The reason why this was possible is that the attackers were able to get their hands on the product before it got signed and offered for download. This is why all the checks that a user could do were futile.
But could this have been prevented?
Reproducible Builds to the rescue!
Reproducible builds are a set of software development practices that create a verifiable path from human readable source code to the binary code used by computers. What that means is that multiple parties can create the binaries from the source code and ensure that they have the exact same result. This is exactly what is needed, because if the binaries are distributed across multiple parties and everyone gets the exact same output, it is very unlikely this hack would have succeeded as they would have had to compromise each and every party. This of course assumes that the source code has also been verified, but since source code is human readable that is much easier to do. If I were to manipulate the source code in a malicious way and check that into a versioning system, my commit would be visible for anyone working with the source code.
How does it work?
First: the build system needs to be made entirely deterministic. This means that when the source code is compiled, it always needs to give the same output. This has consequences for the code because it cannot, for example, have a random generator create output for the binary.

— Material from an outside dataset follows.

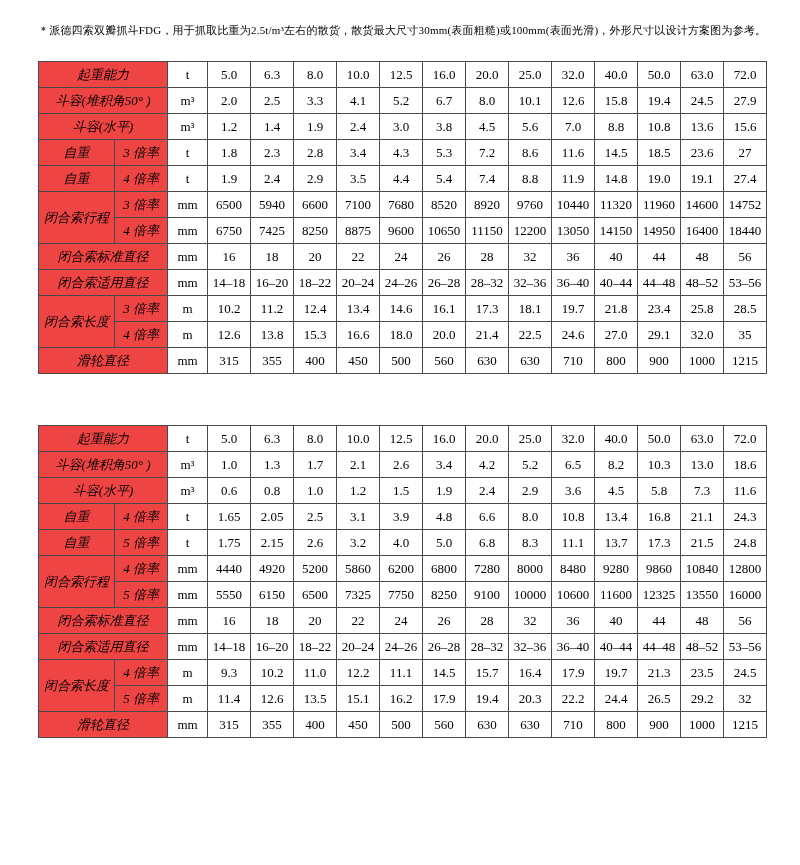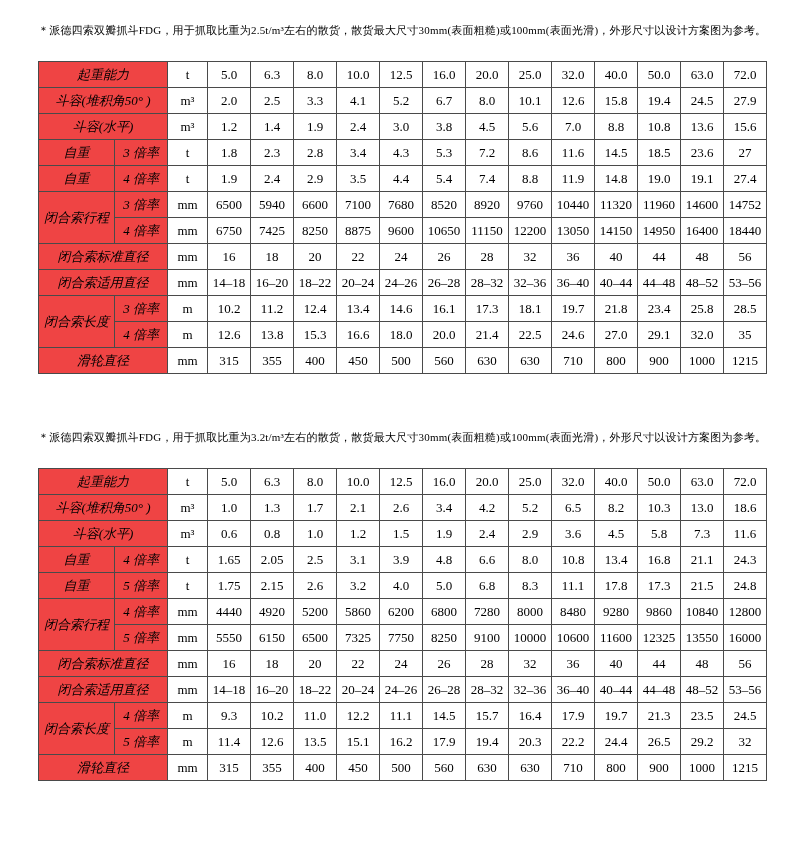"＊派德四索双瓣抓斗FDG，用于抓取比重为3.2t/m³左右的散货，散货最大尺寸3" p.intro { html: <p>＊派德四索双瓣抓斗FDG，用于抓取比重为3.2t/m³左右的散货，散货最大尺寸30mm(表面粗糙)或100mm(表面光滑)，外形尺寸以设计方案图为参考。</p> -> none }
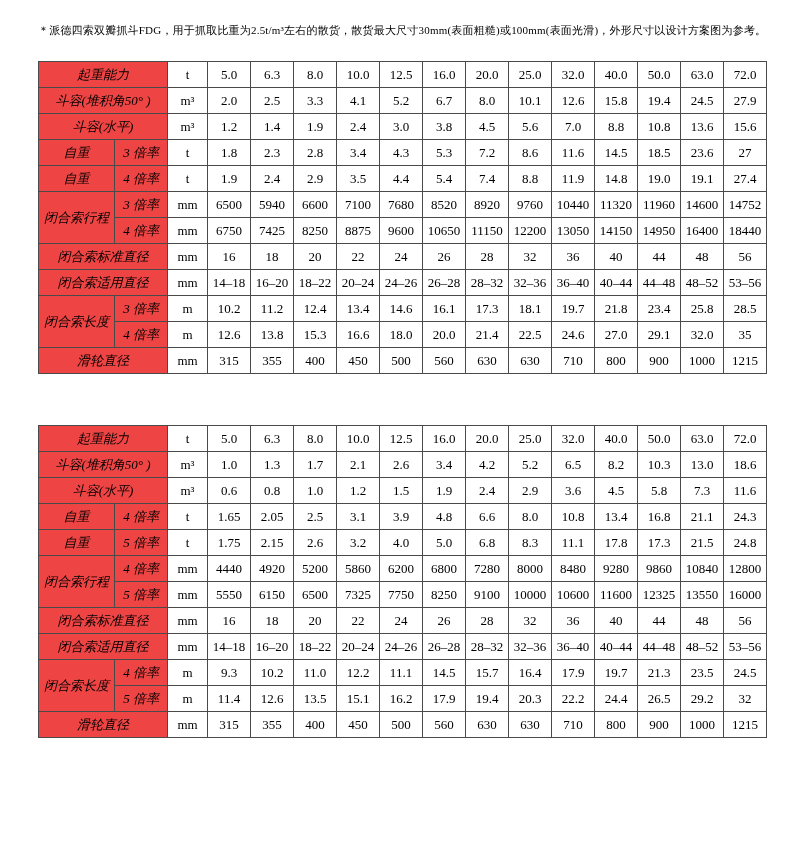"17.8" td.val { text: 17.8 -> 13.7 }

Second: the build environment should either be recorded or pre-defined. To give an example: source code is typically written in a language that knows many versions and functions may behave differently between these different versions. This is one of those aspects that will need to be exactly the same if it is to generate the same output.
Third: users should be given a way to recreate a close enough build environment, perform the build process, and verify that the output matches the original build.
More information
Curious? This website has a lot of information. (In fact, it has been a big source of information for this post)
1 A digital signature allows you to verify that the contents have not been altered, because different content would result in a different signature.